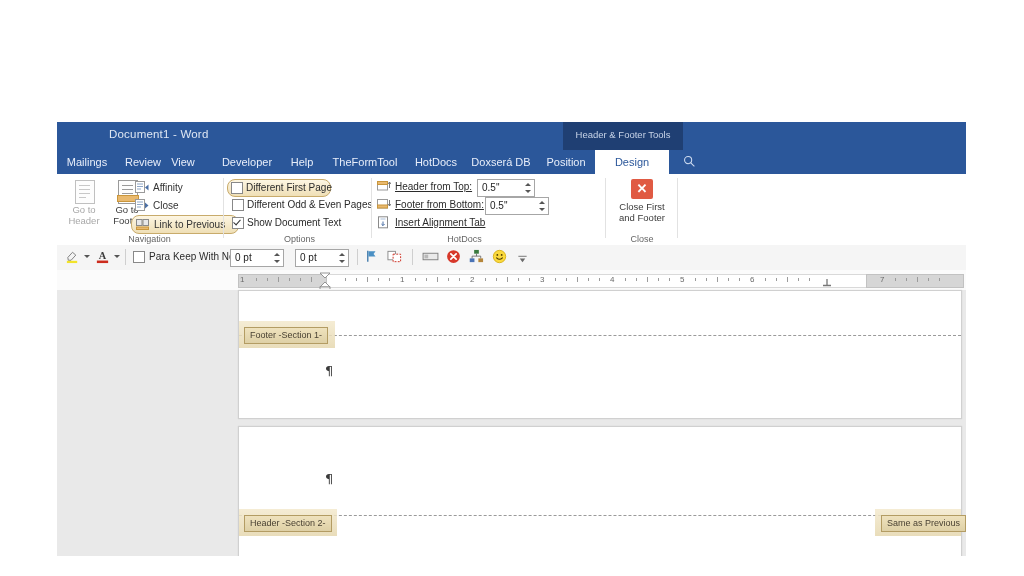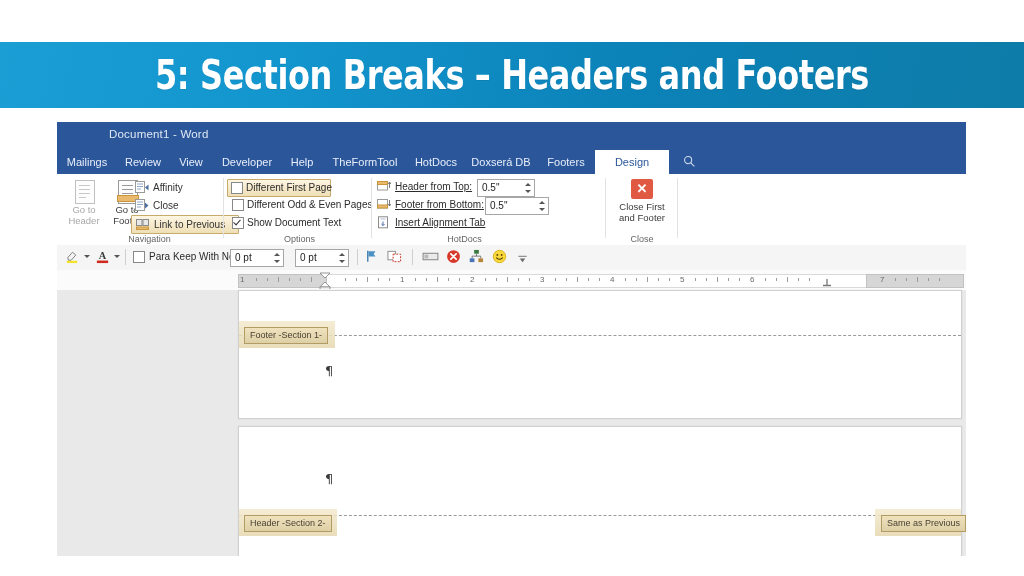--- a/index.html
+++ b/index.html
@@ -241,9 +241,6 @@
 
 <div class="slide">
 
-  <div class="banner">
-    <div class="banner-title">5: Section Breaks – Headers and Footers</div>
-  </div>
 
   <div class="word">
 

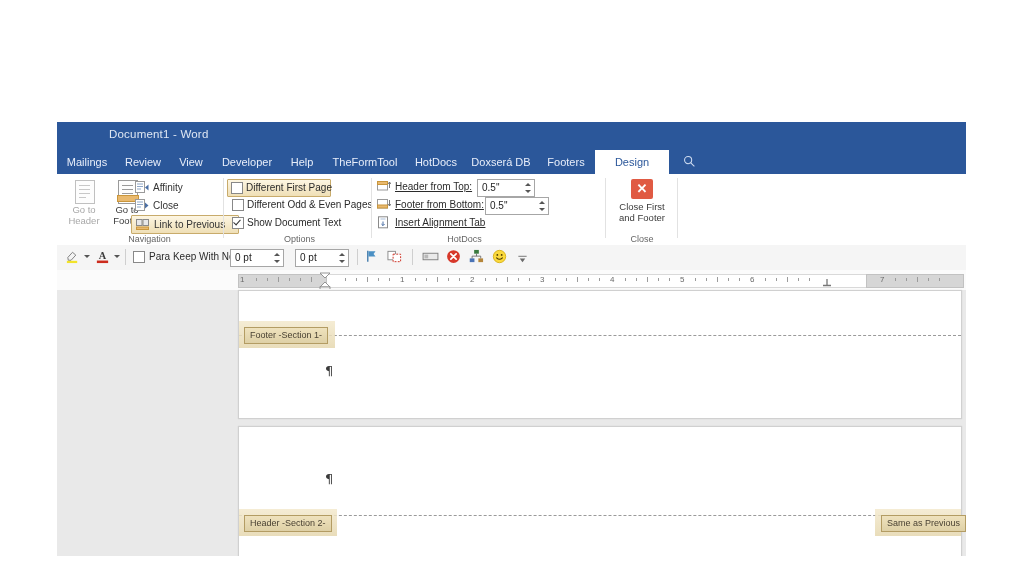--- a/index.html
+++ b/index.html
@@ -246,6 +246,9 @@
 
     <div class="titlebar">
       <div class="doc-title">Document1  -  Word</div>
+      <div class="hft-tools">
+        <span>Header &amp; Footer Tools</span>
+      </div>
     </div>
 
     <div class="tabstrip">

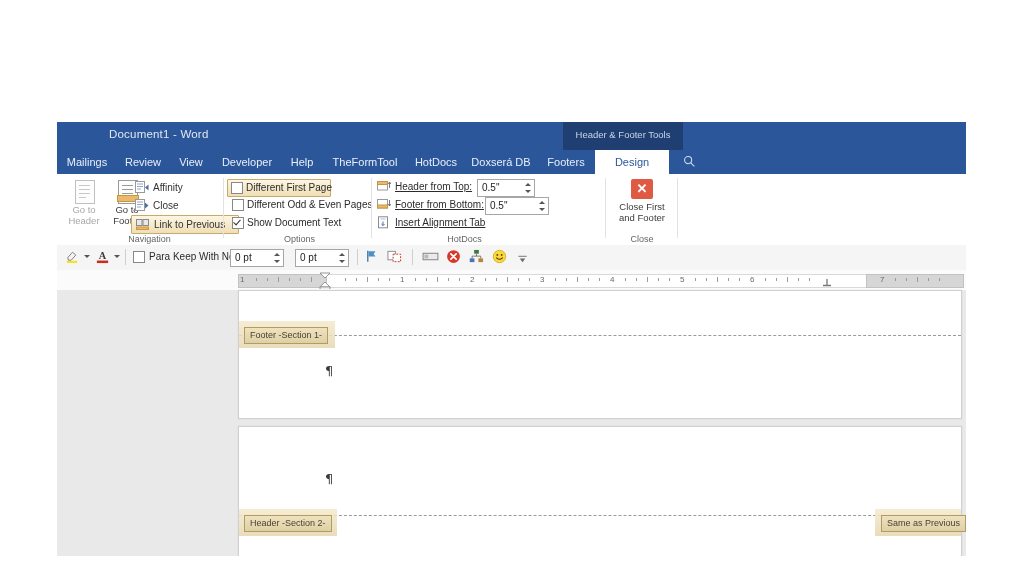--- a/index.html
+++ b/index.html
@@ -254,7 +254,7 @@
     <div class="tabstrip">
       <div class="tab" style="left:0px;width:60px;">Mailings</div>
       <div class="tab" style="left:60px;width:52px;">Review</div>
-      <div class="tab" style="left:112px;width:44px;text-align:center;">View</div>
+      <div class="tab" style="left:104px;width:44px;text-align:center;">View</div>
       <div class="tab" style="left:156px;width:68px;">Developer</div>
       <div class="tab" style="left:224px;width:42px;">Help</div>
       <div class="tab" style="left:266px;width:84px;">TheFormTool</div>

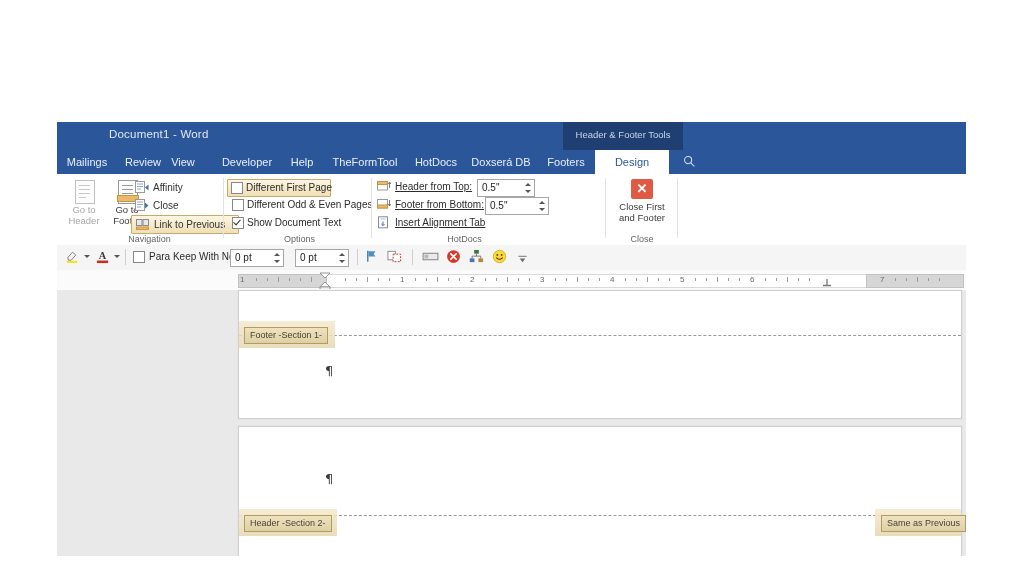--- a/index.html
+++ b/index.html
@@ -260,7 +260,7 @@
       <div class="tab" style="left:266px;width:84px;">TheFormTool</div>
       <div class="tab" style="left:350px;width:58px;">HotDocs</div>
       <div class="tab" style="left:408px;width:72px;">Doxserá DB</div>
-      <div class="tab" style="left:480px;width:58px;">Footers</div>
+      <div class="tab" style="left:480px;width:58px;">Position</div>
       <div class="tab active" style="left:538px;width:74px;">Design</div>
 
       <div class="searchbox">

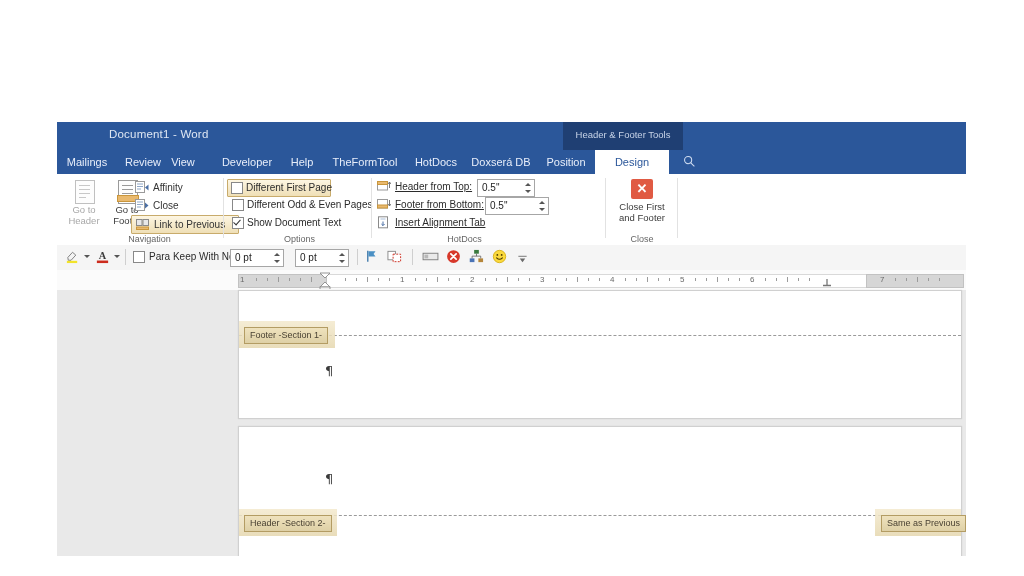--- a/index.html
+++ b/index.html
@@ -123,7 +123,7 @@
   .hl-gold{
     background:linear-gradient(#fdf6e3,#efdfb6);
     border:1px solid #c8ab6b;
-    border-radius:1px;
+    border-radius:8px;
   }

##########

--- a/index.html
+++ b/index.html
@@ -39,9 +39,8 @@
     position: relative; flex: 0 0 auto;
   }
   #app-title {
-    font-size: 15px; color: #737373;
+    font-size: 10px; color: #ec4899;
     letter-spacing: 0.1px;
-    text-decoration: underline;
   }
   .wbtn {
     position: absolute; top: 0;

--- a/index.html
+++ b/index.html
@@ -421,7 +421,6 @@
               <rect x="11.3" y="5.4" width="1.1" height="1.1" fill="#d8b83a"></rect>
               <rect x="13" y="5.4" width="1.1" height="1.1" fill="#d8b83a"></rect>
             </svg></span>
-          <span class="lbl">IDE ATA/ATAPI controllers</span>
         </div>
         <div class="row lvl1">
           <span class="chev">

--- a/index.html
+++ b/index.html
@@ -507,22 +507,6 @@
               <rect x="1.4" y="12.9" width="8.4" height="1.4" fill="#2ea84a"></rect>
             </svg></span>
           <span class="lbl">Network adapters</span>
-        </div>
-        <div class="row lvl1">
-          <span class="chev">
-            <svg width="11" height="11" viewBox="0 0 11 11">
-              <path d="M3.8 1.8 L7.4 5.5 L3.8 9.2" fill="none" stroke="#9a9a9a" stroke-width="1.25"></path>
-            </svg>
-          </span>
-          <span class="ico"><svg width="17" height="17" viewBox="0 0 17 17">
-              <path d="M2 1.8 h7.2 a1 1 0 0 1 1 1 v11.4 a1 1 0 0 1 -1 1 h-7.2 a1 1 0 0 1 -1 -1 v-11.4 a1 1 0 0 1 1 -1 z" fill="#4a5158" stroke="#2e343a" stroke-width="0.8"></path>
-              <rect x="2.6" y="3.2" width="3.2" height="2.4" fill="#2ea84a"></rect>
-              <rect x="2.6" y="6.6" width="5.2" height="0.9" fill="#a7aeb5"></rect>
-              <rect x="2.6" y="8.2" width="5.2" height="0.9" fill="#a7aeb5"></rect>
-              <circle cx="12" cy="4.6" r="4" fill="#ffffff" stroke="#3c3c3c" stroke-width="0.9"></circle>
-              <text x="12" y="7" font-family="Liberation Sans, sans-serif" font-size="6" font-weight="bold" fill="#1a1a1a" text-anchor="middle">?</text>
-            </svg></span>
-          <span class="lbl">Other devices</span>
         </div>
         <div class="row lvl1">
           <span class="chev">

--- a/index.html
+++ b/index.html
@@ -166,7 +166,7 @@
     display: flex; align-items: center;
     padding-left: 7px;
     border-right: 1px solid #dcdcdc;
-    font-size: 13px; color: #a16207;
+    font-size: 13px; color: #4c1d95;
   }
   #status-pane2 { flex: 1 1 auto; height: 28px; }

##########

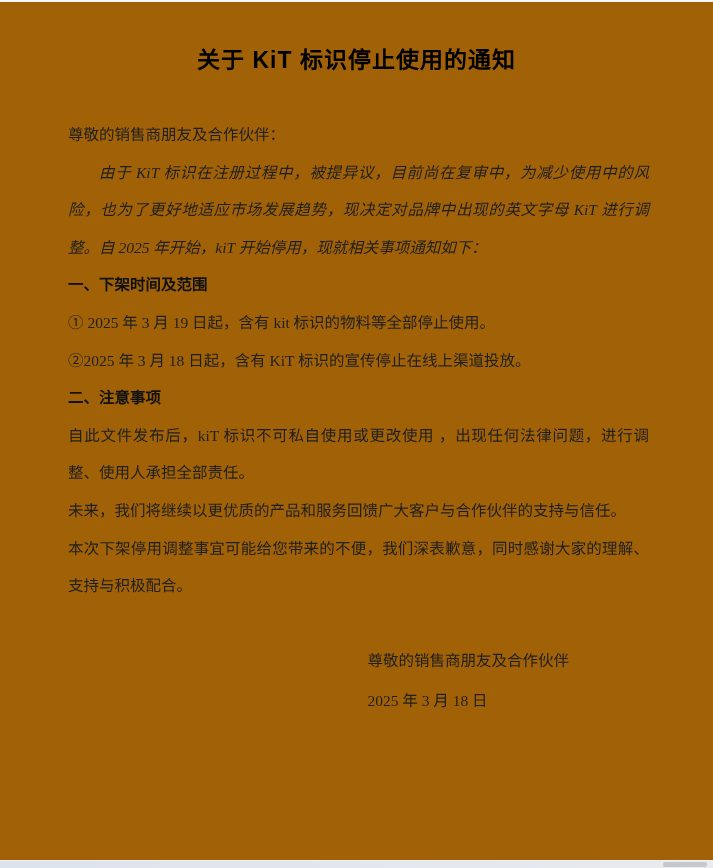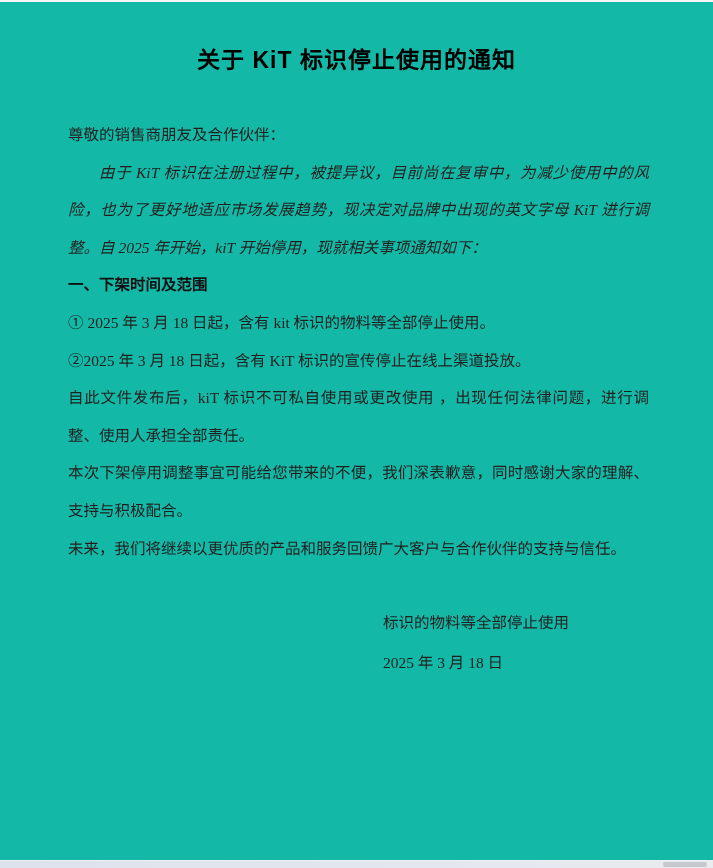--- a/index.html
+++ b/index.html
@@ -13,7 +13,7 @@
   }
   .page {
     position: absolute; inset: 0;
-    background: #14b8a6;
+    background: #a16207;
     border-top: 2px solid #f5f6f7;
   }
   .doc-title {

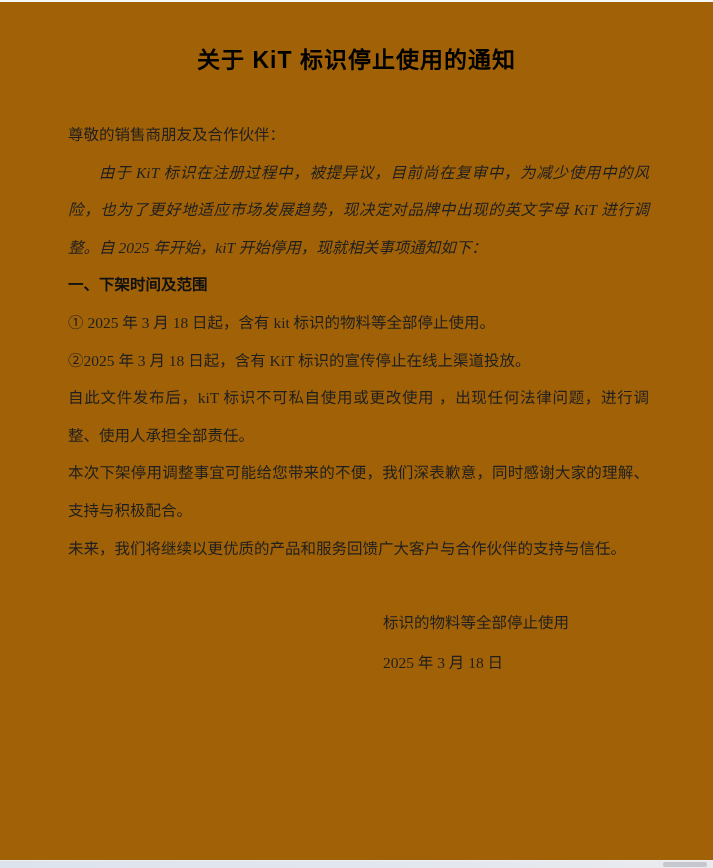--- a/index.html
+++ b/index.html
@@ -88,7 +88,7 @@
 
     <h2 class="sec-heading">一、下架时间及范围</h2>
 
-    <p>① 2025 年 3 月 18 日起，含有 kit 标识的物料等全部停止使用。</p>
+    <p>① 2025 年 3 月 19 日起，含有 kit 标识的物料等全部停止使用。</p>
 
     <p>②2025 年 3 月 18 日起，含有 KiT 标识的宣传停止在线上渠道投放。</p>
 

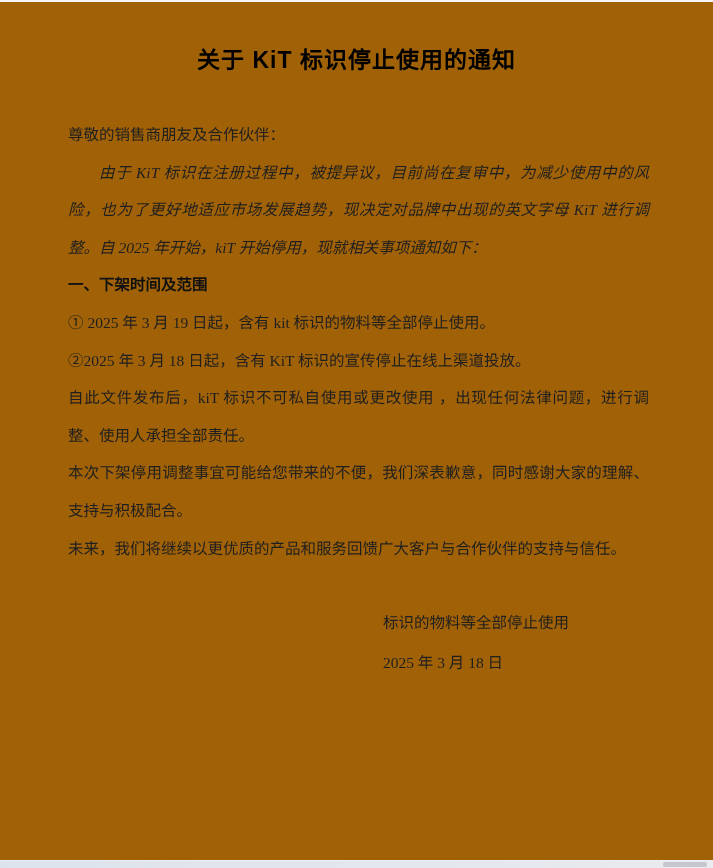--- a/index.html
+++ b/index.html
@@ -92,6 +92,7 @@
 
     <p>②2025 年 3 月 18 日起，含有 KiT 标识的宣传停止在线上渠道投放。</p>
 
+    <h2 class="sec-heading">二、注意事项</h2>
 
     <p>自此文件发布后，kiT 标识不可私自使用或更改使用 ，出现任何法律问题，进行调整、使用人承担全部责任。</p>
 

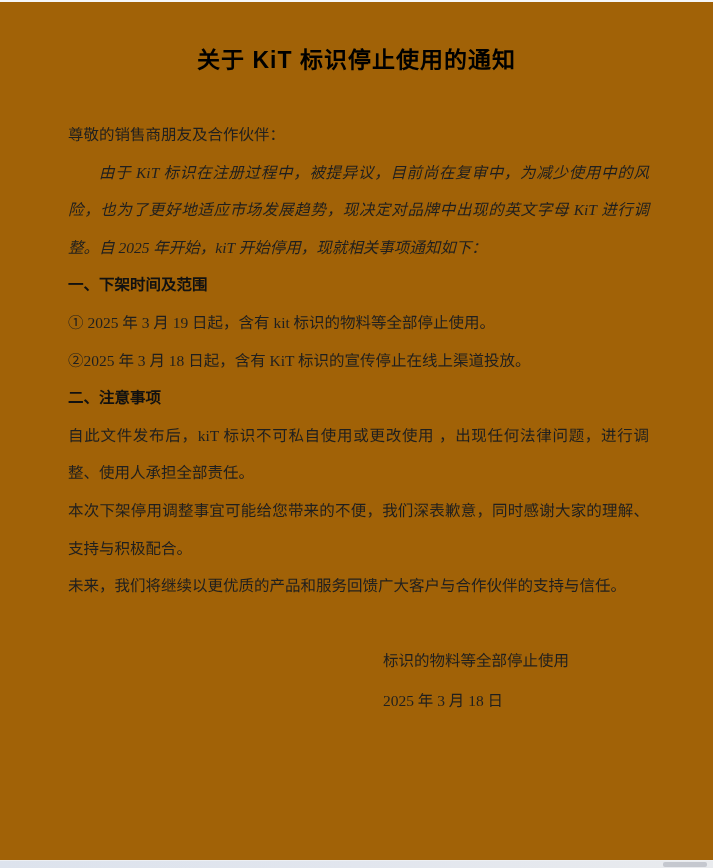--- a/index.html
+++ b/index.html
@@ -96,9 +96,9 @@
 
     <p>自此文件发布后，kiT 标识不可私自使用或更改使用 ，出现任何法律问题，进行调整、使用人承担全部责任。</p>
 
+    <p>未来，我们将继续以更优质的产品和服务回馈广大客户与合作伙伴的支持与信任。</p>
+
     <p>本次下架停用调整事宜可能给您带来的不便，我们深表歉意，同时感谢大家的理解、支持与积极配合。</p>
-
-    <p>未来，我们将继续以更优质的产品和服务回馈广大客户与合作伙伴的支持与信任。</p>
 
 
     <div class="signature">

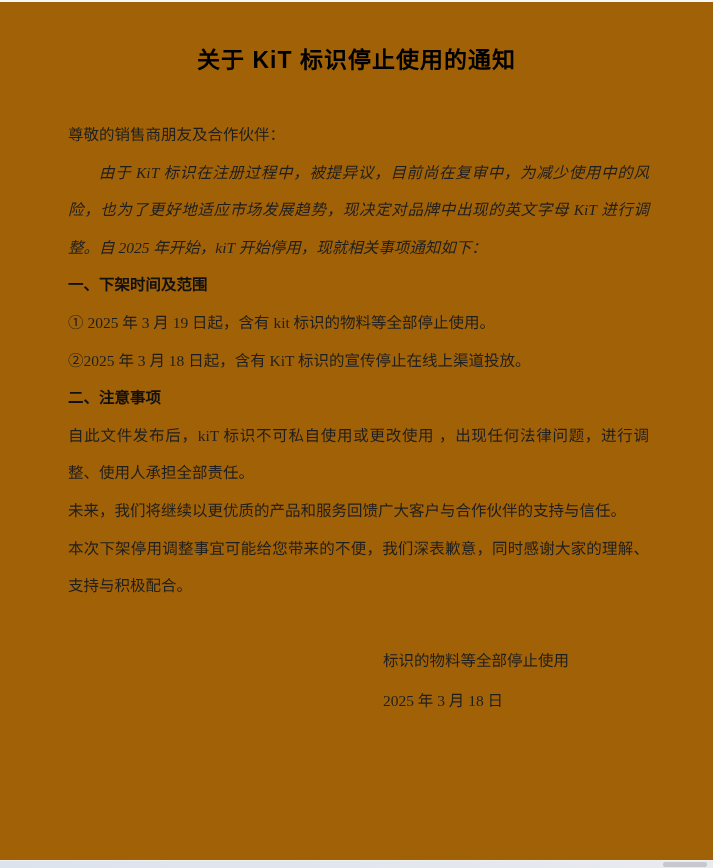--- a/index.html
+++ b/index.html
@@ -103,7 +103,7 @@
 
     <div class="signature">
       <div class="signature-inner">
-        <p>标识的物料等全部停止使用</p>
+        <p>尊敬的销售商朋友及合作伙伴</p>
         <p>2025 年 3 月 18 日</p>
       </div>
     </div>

##########

Check each line of the records above for "radius", and copy those that have it.

» **Answer below**
-    border-radius:1px;
+    border-radius:8px;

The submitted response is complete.